Explore a variety of data science projects showcasing different machine learning techniques and approaches across diverse domains. These projects leverage popular tools and frameworks like Python, Keras, and NLTK to deliver insights and predictions. More innovative models and advanced methods are in development, adding even greater depth to the portfolio.
The sentiment analysis comparison between OpenAI’s GPT-3.5-turbo and NLTK on a subset of tweets from the first 65 days of the Russia-Ukraine war (1.6GB dataset of 500k tweets) reveals similar findings across both tools. A correlation analysis shows no significant relationship between tweet sentiment and the number of likes, retweets, replies, or quotes, indicating sentiment does not influence these engagement metrics. Additionally, a daily sentiment heatmap illustrates that while only 51% of the analysis overlaps between GPT-3.5-turbo and NLTK, both methods capture a similar trend, with a notable increase in negative tweets beginning on February 24, 2022, aligning with the start of the war.
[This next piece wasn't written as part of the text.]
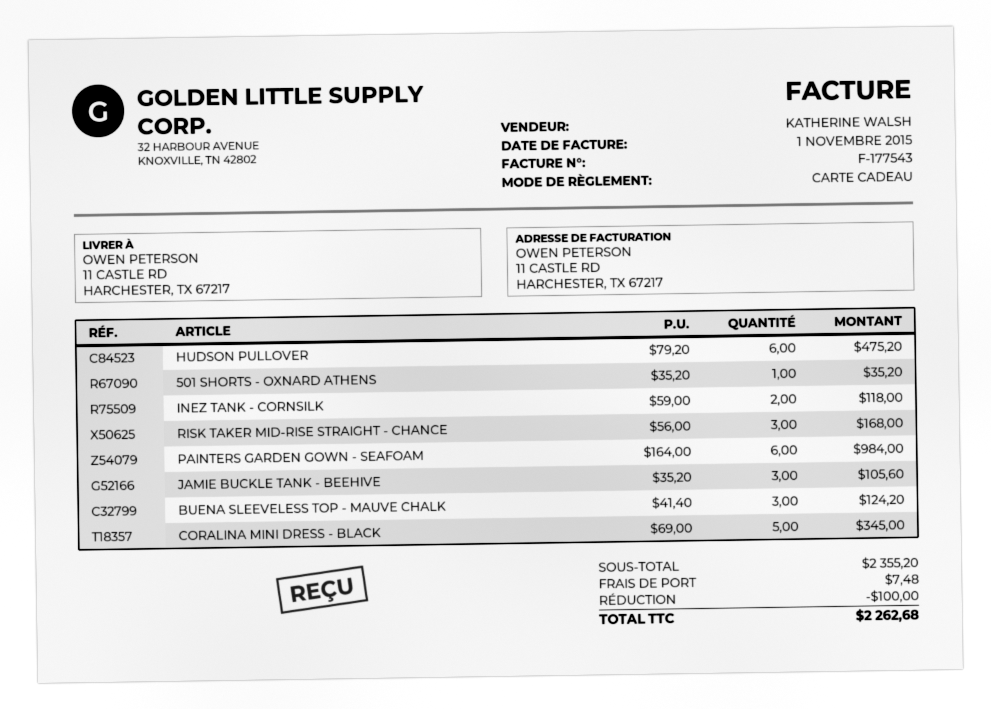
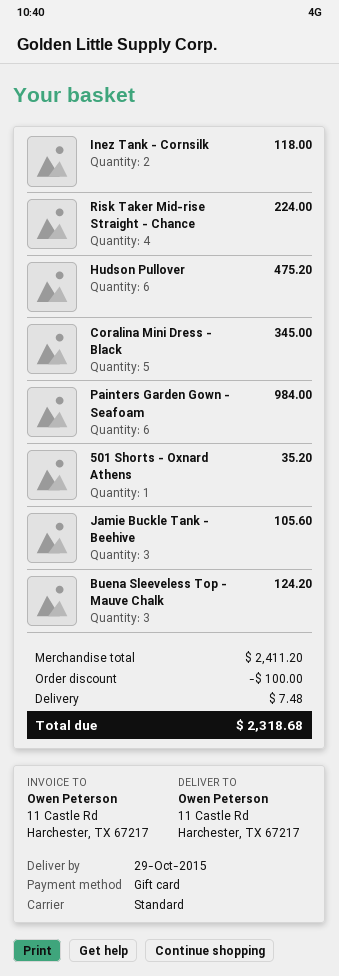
RISK TAKER MID-RISE STRAIGHT - CHANCE: 3 for 168.00 -> 4 for 224.00
subtotal: 2355.20 -> 2411.20
total: 2262.68 -> 2318.68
In the spam prediction task, models like KNN, Logistic Regression, SVM, Decision Trees, and Random Forest were tested. The data was split 75%/25% into training and test sets to ensure model accuracy on unseen data. To address overfitting, k-fold cross-validation was used, with stratified k-fold balancing observations across folds. Although KNN was initially chosen, Decision Trees proved the best model based on its high cross-validation score. Adding features like "word_freq_inherited" and "word_freq_won" could improve predictive power. For a continuous target variable, we would consider regression models like Linear, Lasso, Ridge, and Random Forest.
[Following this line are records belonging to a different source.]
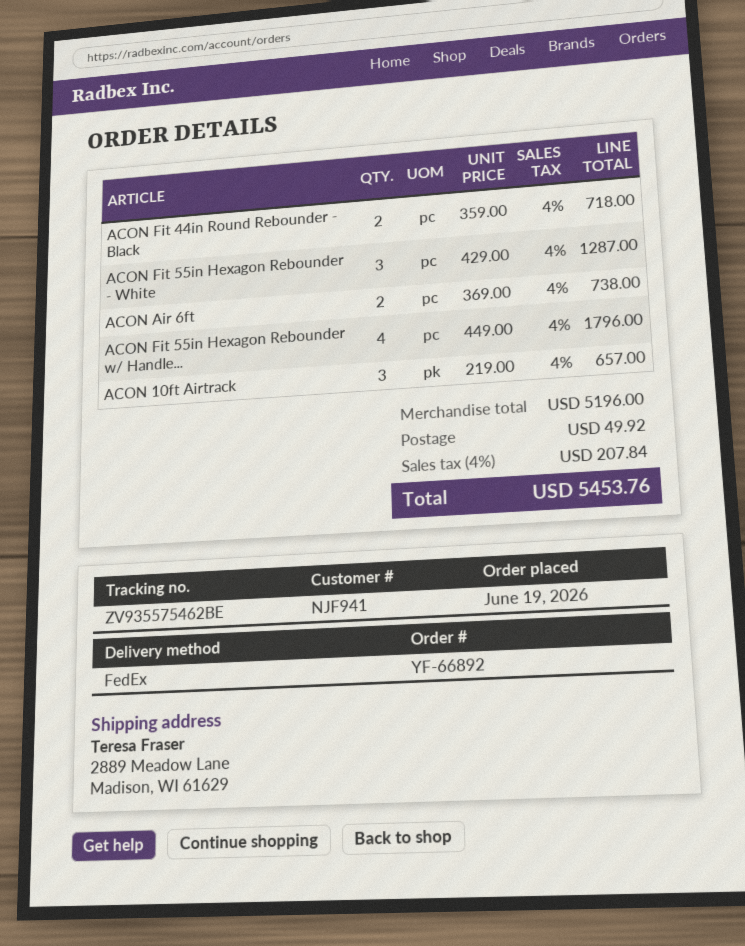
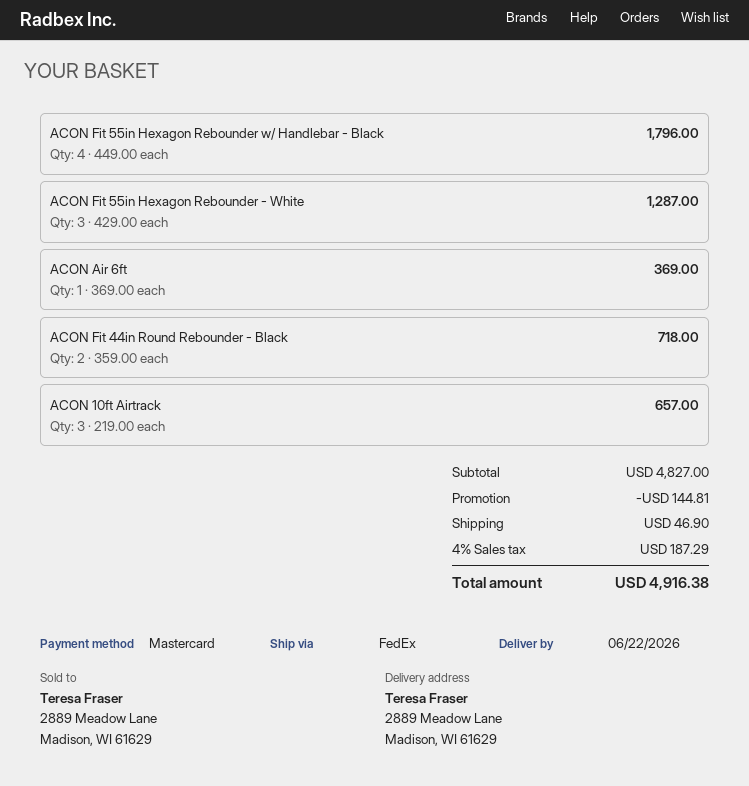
ACON Air 6ft: 2 x 369.00 = 738.00 -> 1 x 369.00 = 369.00
subtotal: 5196.00 -> 4827.00
discount: none -> 144.81
shipping: 49.92 -> 46.90
tax: 4% = 207.84 -> 4% = 187.29
total: 5453.76 -> 4916.38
In the flower type prediction task using a predictive neural network built with Keras, Model 1 outperformed Model 2 in terms of both train and test accuracy. Model 1, with 2 hidden layers and a higher number of neurons per layer, achieved a better balance between train and test accuracy, indicating strong predictive performance and generalization to new data. In contrast, Model 2 showed a larger gap between train and test accuracy, signaling overfitting. Model 1's higher and more consistent accuracy across both sets demonstrates it is more effective for this classification task.